_Your instructions_.
Quote only the span from the first line of the entries to the line containing "the file LambdNat.cf.", both ends kept. Leave every picture out.

[Stored records]
== Segment start ==
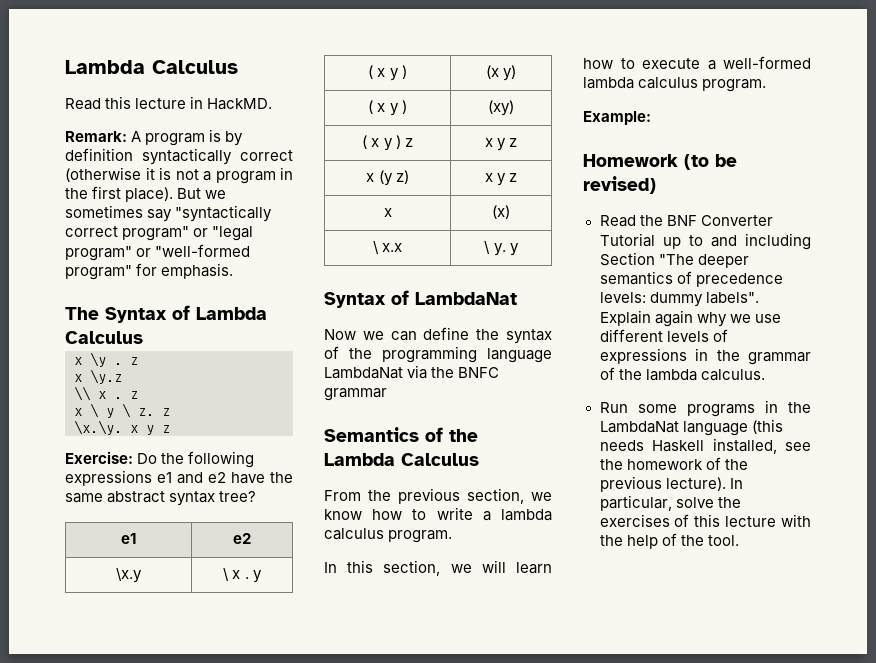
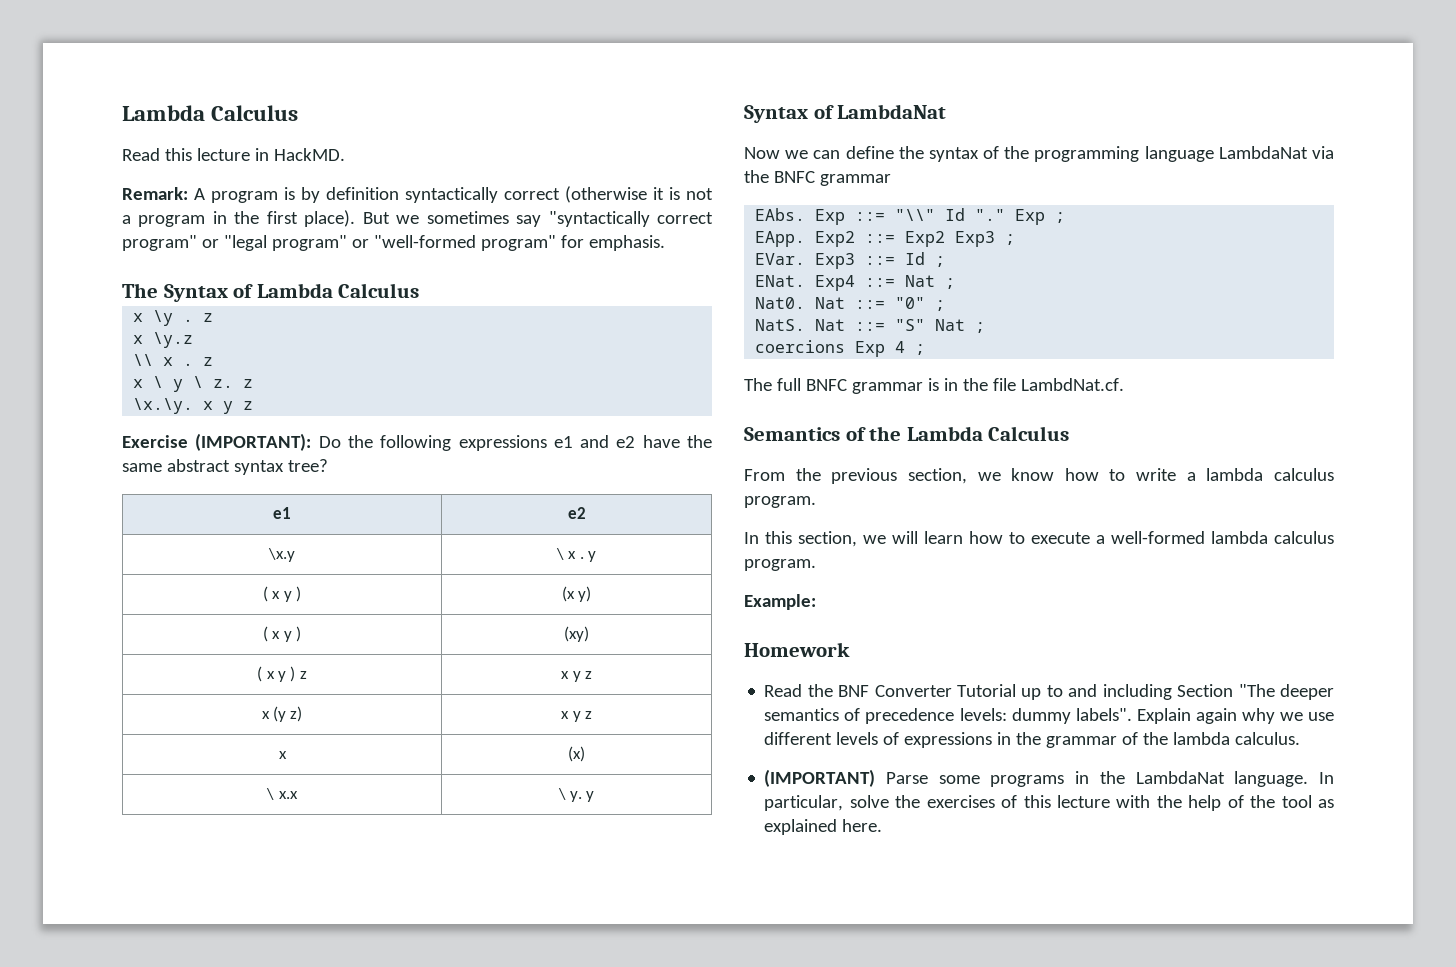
- Exercise: Do the following expressions e1 and e2 have the same abstract syntax tree?
+ Exercise (IMPORTANT): Do the following expressions e1 and e2 have the same abstract syntax tree?
+ EAbs. Exp ::= "\\" Id "." Exp ;
+ EApp. Exp2 ::= Exp2 Exp3 ;
+ EVar. Exp3 ::= Id ;
+ ENat. Exp4 ::= Nat ;
+ Nat0. Nat ::= "0" ;
+ NatS. Nat ::= "S" Nat ;
+ coercions Exp 4 ;
+ The full BNFC grammar is in the file LambdNat.cf.
- Homework (to be revised)
+ Homework
- Run some programs in the LambdaNat language (this needs Haskell installed, see the homework of the previous lecture).
+ (IMPORTANT) Parse some programs in the LambdaNat language.
- In particular, solve the exercises of this lecture with the help of the tool.
+ In particular, solve the exercises of this lecture with the help of the tool as explained here.

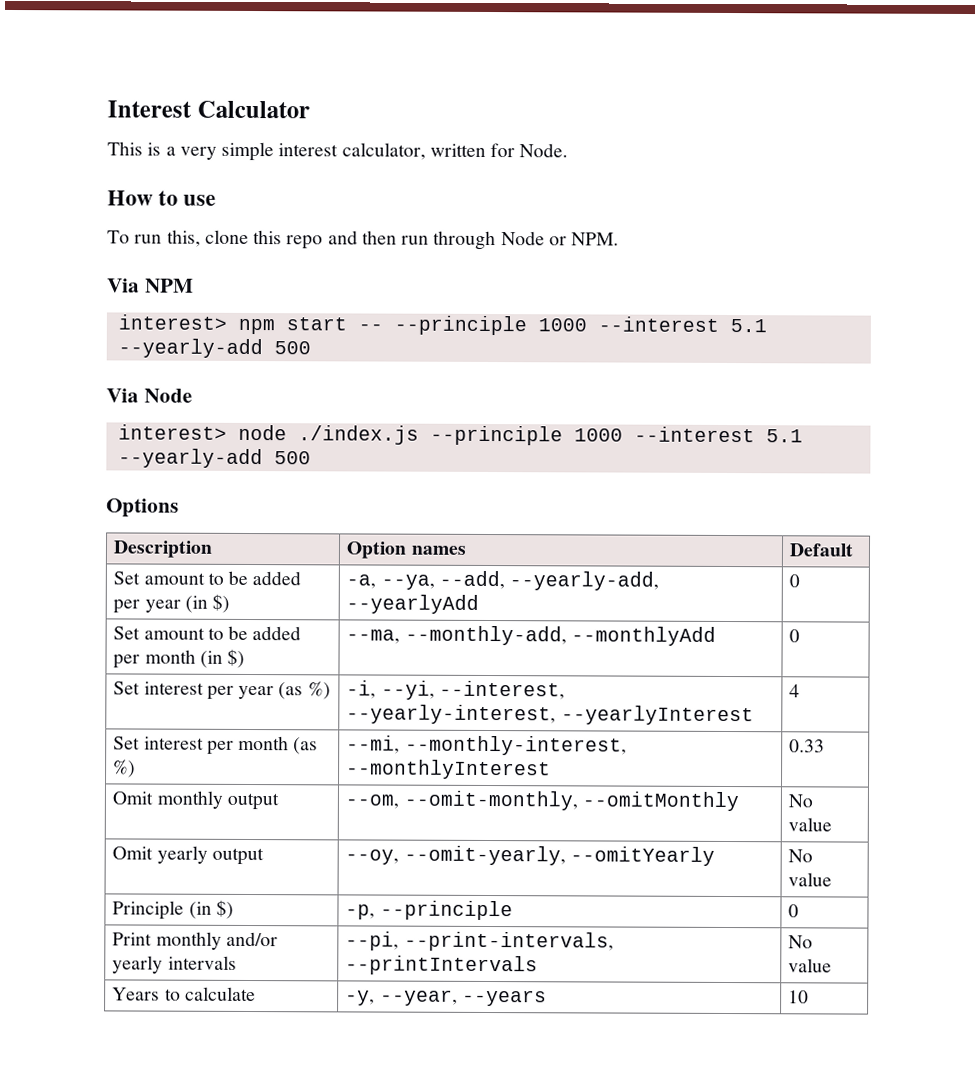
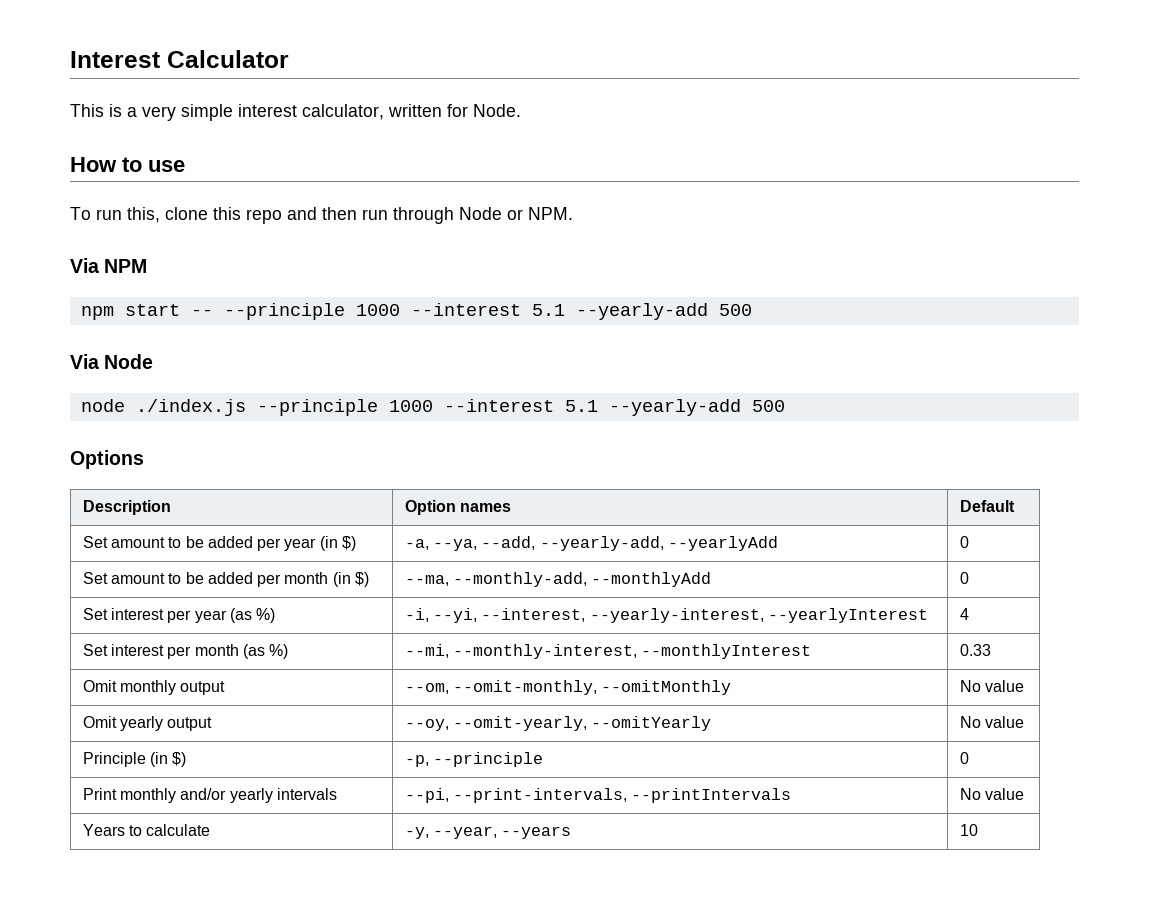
- interest> npm start -- --principle 1000 --interest 5.1 --yearly-add 500
+ npm start -- --principle 1000 --interest 5.1 --yearly-add 500
- interest> node ./index.js --principle 1000 --interest 5.1 --yearly-add 500
+ node ./index.js --principle 1000 --interest 5.1 --yearly-add 500

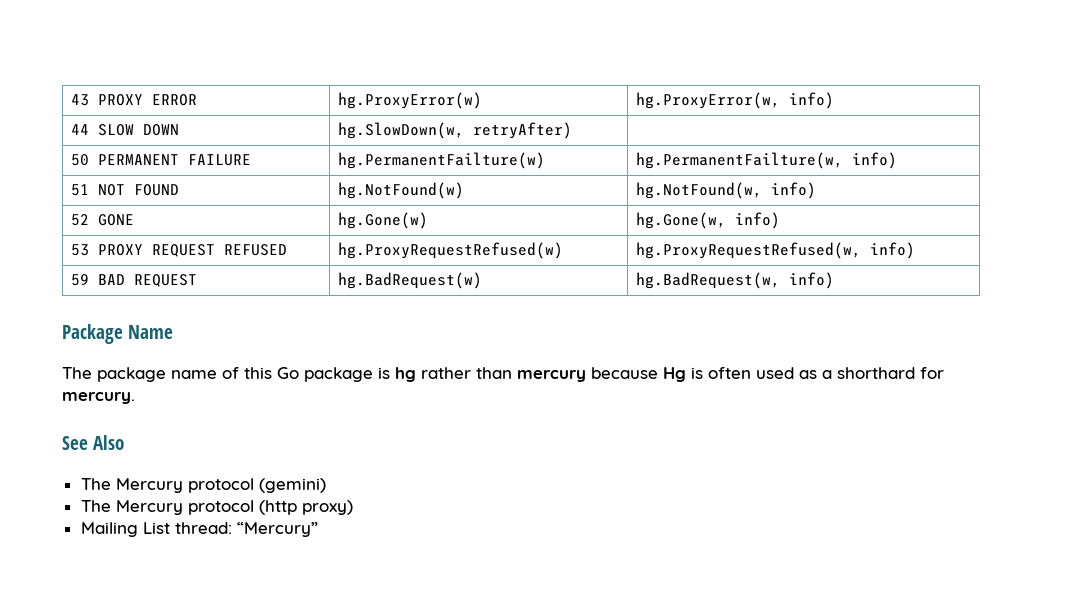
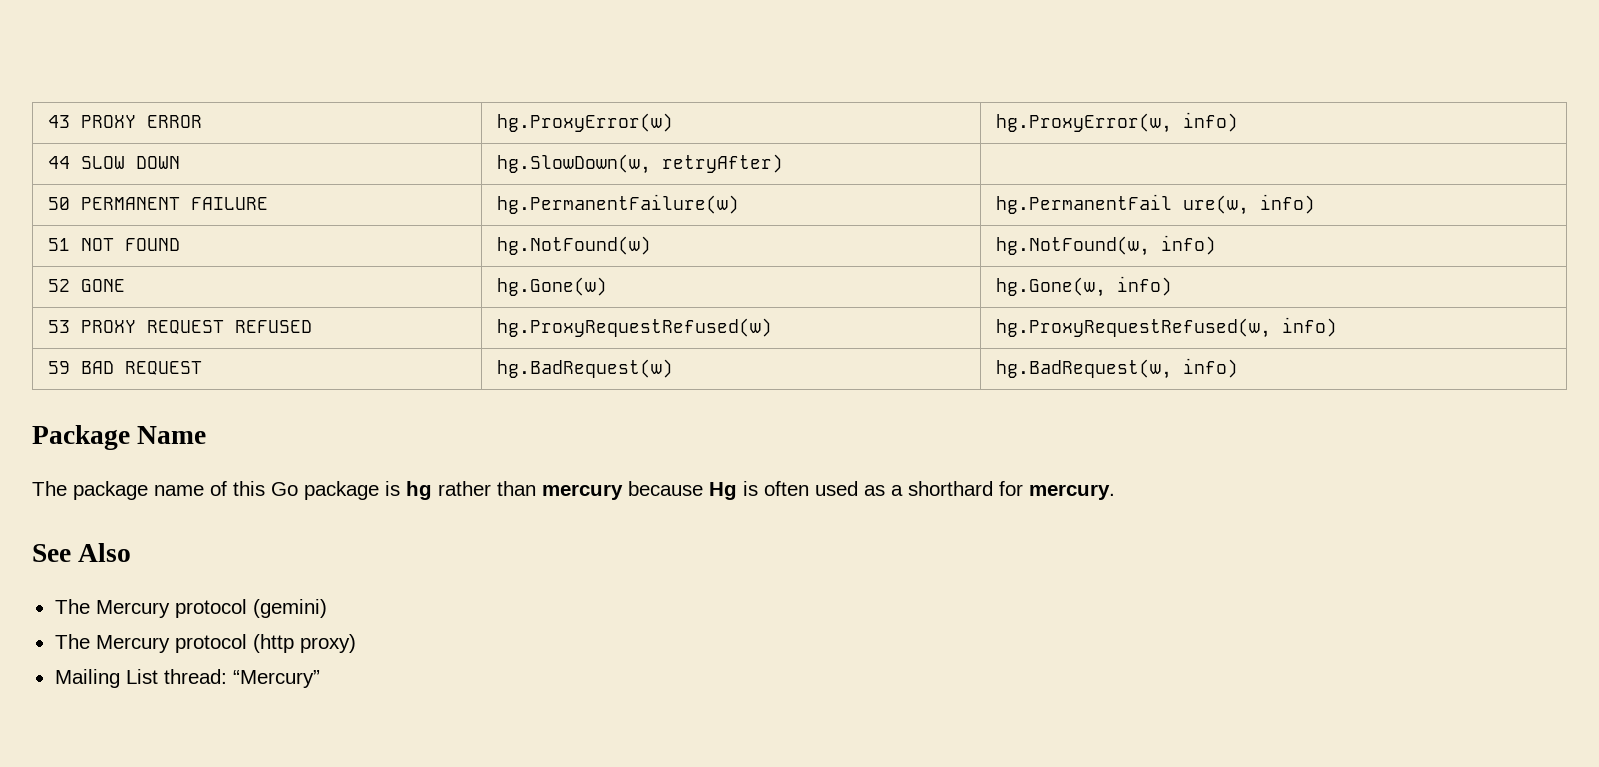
- 50 PERMANENT FAILURE | hg.PermanentFailture(w) | hg.PermanentFailture(w, info)
+ 50 PERMANENT FAILURE | hg.PermanentFailure(w) | hg.PermanentFail ure(w, info)

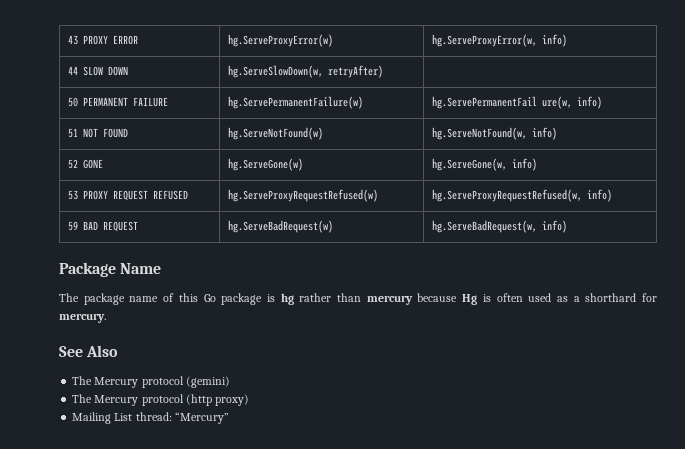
- 43 PROXY ERROR | hg.ProxyError(w) | hg.ProxyError(w, info)
+ 43 PROXY ERROR | hg.ServeProxyError(w) | hg.ServeProxyError(w, info)
- 44 SLOW DOWN | hg.SlowDown(w, retryAfter) |
+ 44 SLOW DOWN | hg.ServeSlowDown(w, retryAfter) |
- 50 PERMANENT FAILURE | hg.PermanentFailure(w) | hg.PermanentFail ure(w, info)
+ 50 PERMANENT FAILURE | hg.ServePermanentFailure(w) | hg.ServePermanentFail ure(w, info)
- 51 NOT FOUND | hg.NotFound(w) | hg.NotFound(w, info)
+ 51 NOT FOUND | hg.ServeNotFound(w) | hg.ServeNotFound(w, info)
- 52 GONE | hg.Gone(w) | hg.Gone(w, info)
+ 52 GONE | hg.ServeGone(w) | hg.ServeGone(w, info)
- 53 PROXY REQUEST REFUSED | hg.ProxyRequestRefused(w) | hg.ProxyRequestRefused(w, info)
+ 53 PROXY REQUEST REFUSED | hg.ServeProxyRequestRefused(w) | hg.ServeProxyRequestRefused(w, info)
- 59 BAD REQUEST | hg.BadRequest(w) | hg.BadRequest(w, info)
+ 59 BAD REQUEST | hg.ServeBadRequest(w) | hg.ServeBadRequest(w, info)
== Segment end ==
_Response area_.
- Exercise: Do the following expressions e1 and e2 have the same abstract syntax tree?
+ Exercise (IMPORTANT): Do the following expressions e1 and e2 have the same abstract syntax tree?
+ EAbs. Exp ::= "\\" Id "." Exp ;
+ EApp. Exp2 ::= Exp2 Exp3 ;
+ EVar. Exp3 ::= Id ;
+ ENat. Exp4 ::= Nat ;
+ Nat0. Nat ::= "0" ;
+ NatS. Nat ::= "S" Nat ;
+ coercions Exp 4 ;
+ The full BNFC grammar is in the file LambdNat.cf.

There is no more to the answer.